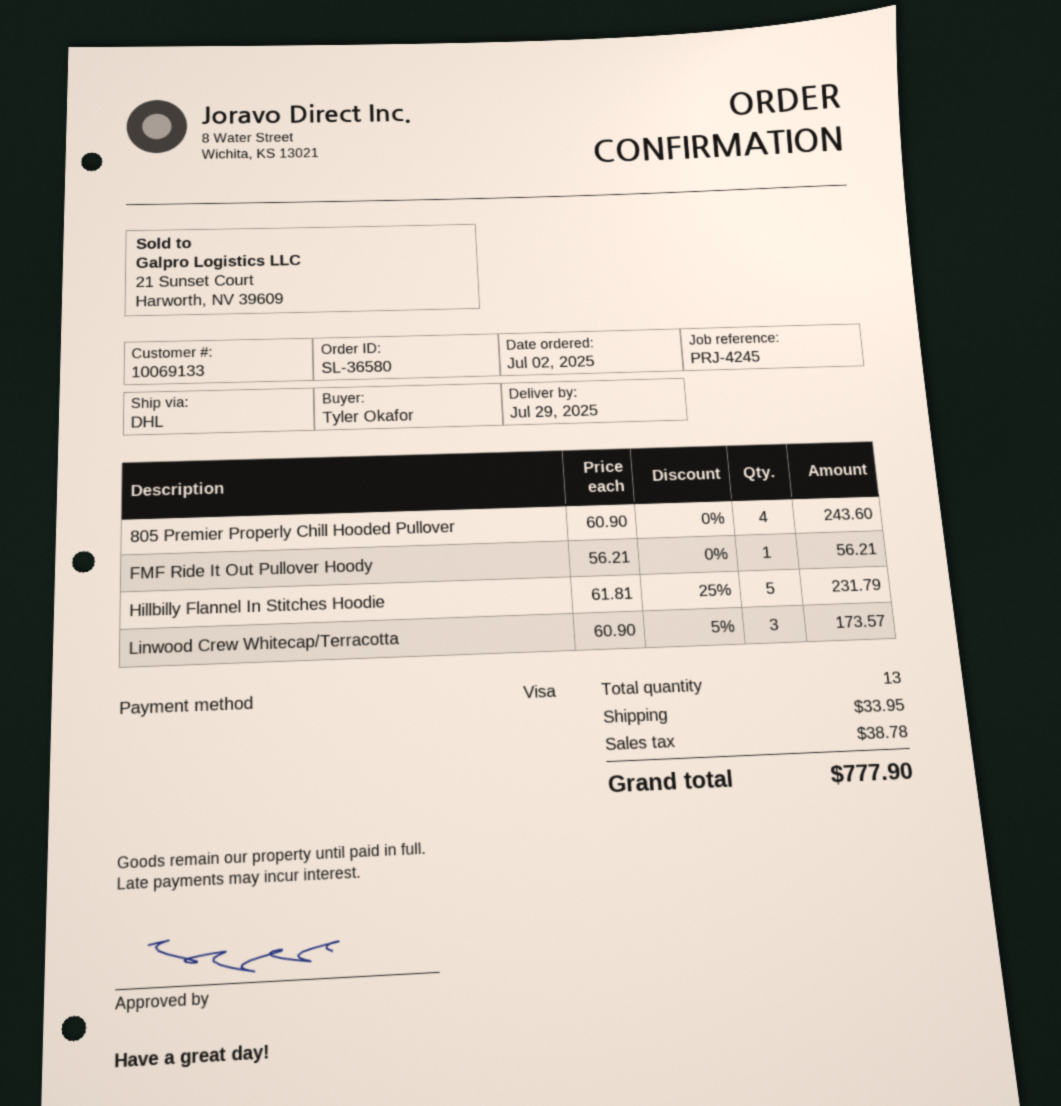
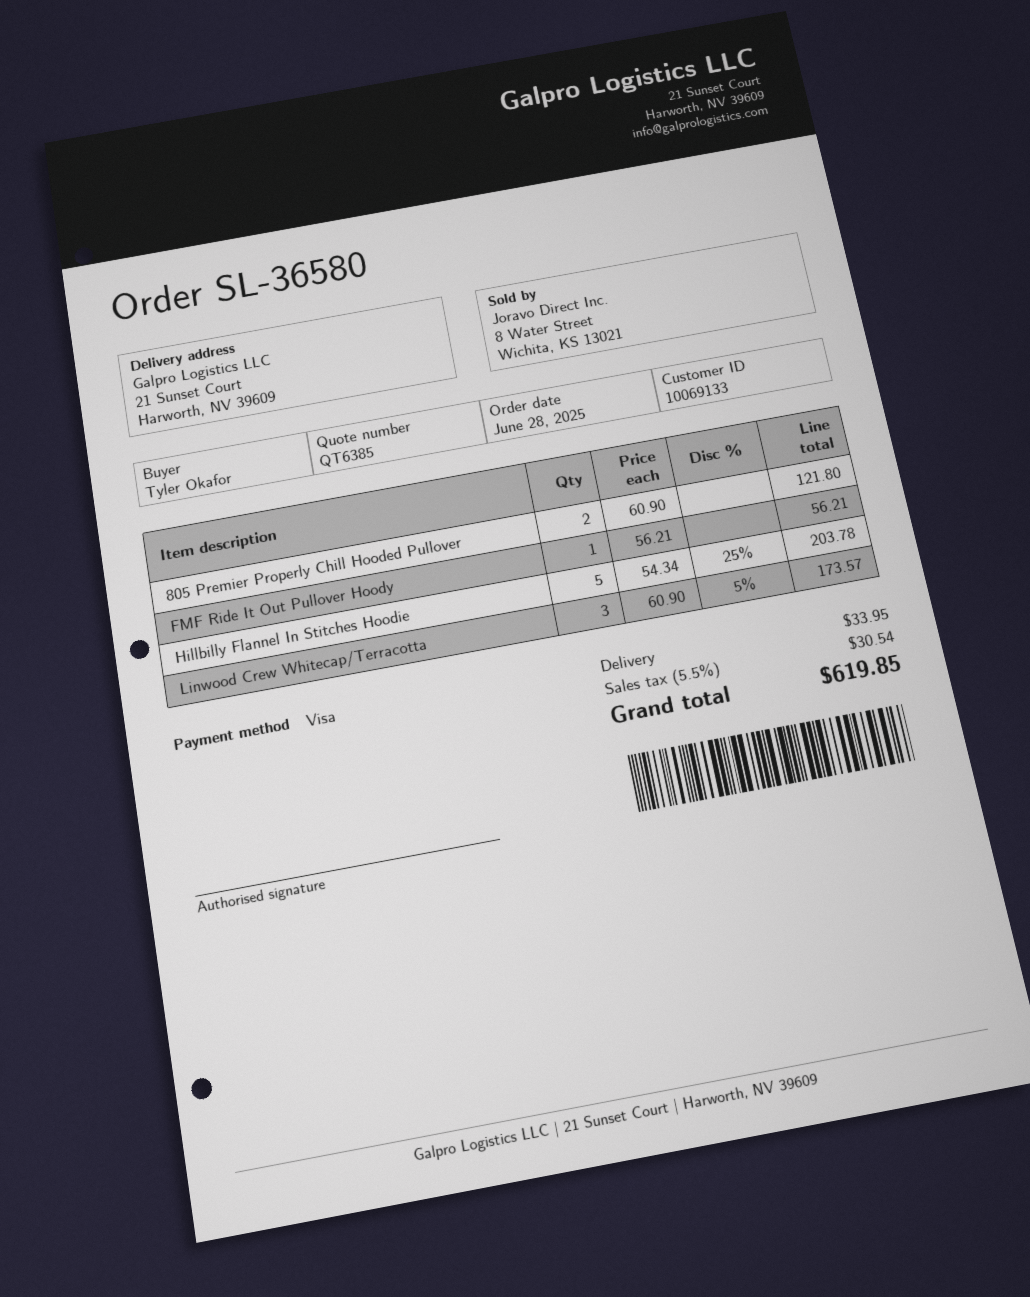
order date: 2025-07-02 -> 2025-06-28
805 Premier Properly Chill Hooded Pullover: 4 x 60.90 = 243.60 -> 2 x 60.90 = 121.80
Hillbilly Flannel In Stitches Hoodie: 5 x 61.81 - 25% = 231.79 -> 5 x 54.34 - 25% = 203.78
tax: 38.78 -> 30.54
total: 777.90 -> 619.85

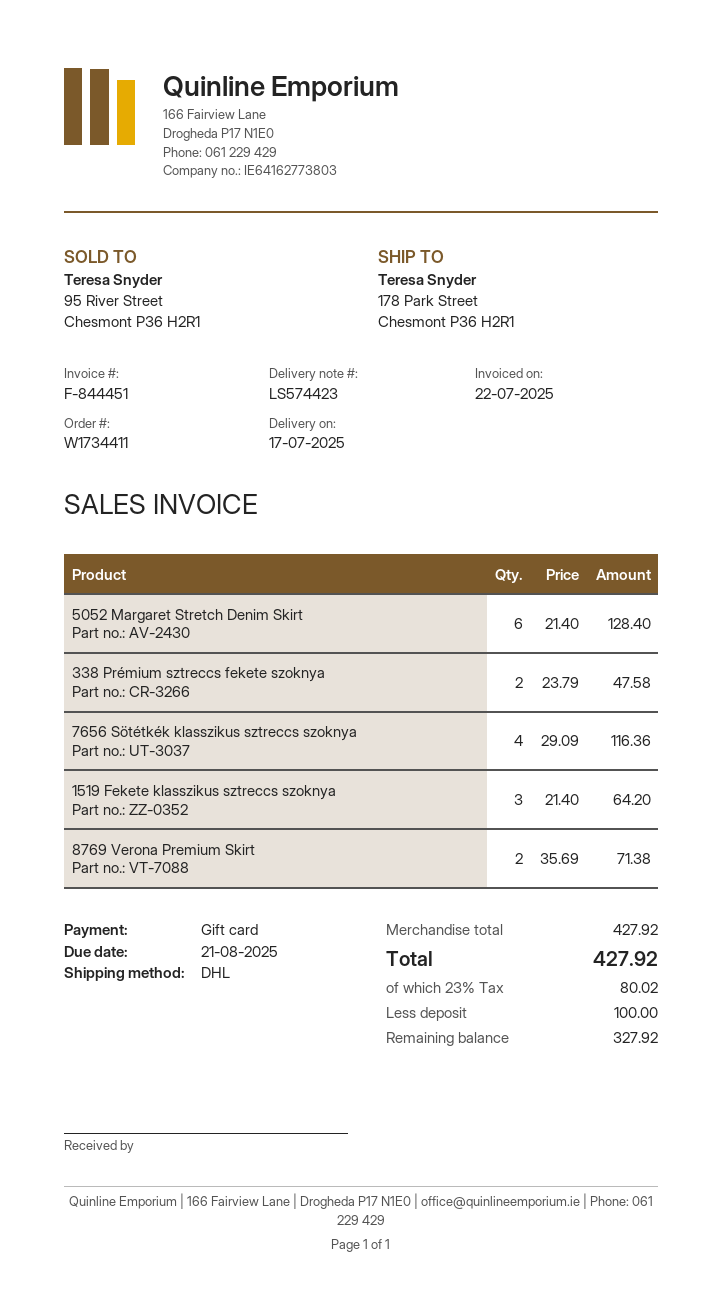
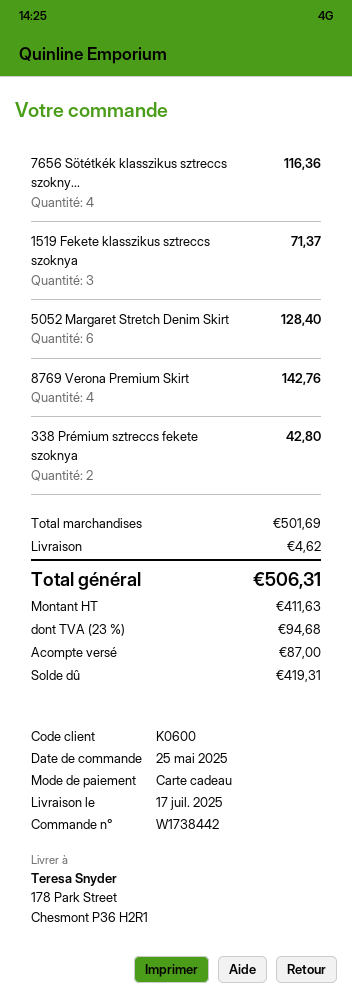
order number: W1734411 -> W1738442
338 Prémium sztreccs fekete szoknya: 2 for 47.58 -> 2 for 42.80
1519 Fekete klasszikus sztreccs szoknya: 3 for 64.20 -> 3 for 71.37
8769 Verona Premium Skirt: 2 for 71.38 -> 4 for 142.76
subtotal: 427.92 -> 501.69
shipping: none -> 4.62
tax: 23% = 80.02 -> 23% = 94.68
total: 427.92 -> 506.31
deposit: 100.00 -> 87.00
balance: 327.92 -> 419.31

· · · ·

- **WHAT TO DO**
Give back the full listing word for word, with the pictures left out.

- **EXERCISE ANSWER**
order date: 2025-07-02 -> 2025-06-28
805 Premier Properly Chill Hooded Pullover: 4 x 60.90 = 243.60 -> 2 x 60.90 = 121.80
Hillbilly Flannel In Stitches Hoodie: 5 x 61.81 - 25% = 231.79 -> 5 x 54.34 - 25% = 203.78
tax: 38.78 -> 30.54
total: 777.90 -> 619.85

order number: W1734411 -> W1738442
338 Prémium sztreccs fekete szoknya: 2 for 47.58 -> 2 for 42.80
1519 Fekete klasszikus sztreccs szoknya: 3 for 64.20 -> 3 for 71.37
8769 Verona Premium Skirt: 2 for 71.38 -> 4 for 142.76
subtotal: 427.92 -> 501.69
shipping: none -> 4.62
tax: 23% = 80.02 -> 23% = 94.68
total: 427.92 -> 506.31
deposit: 100.00 -> 87.00
balance: 327.92 -> 419.31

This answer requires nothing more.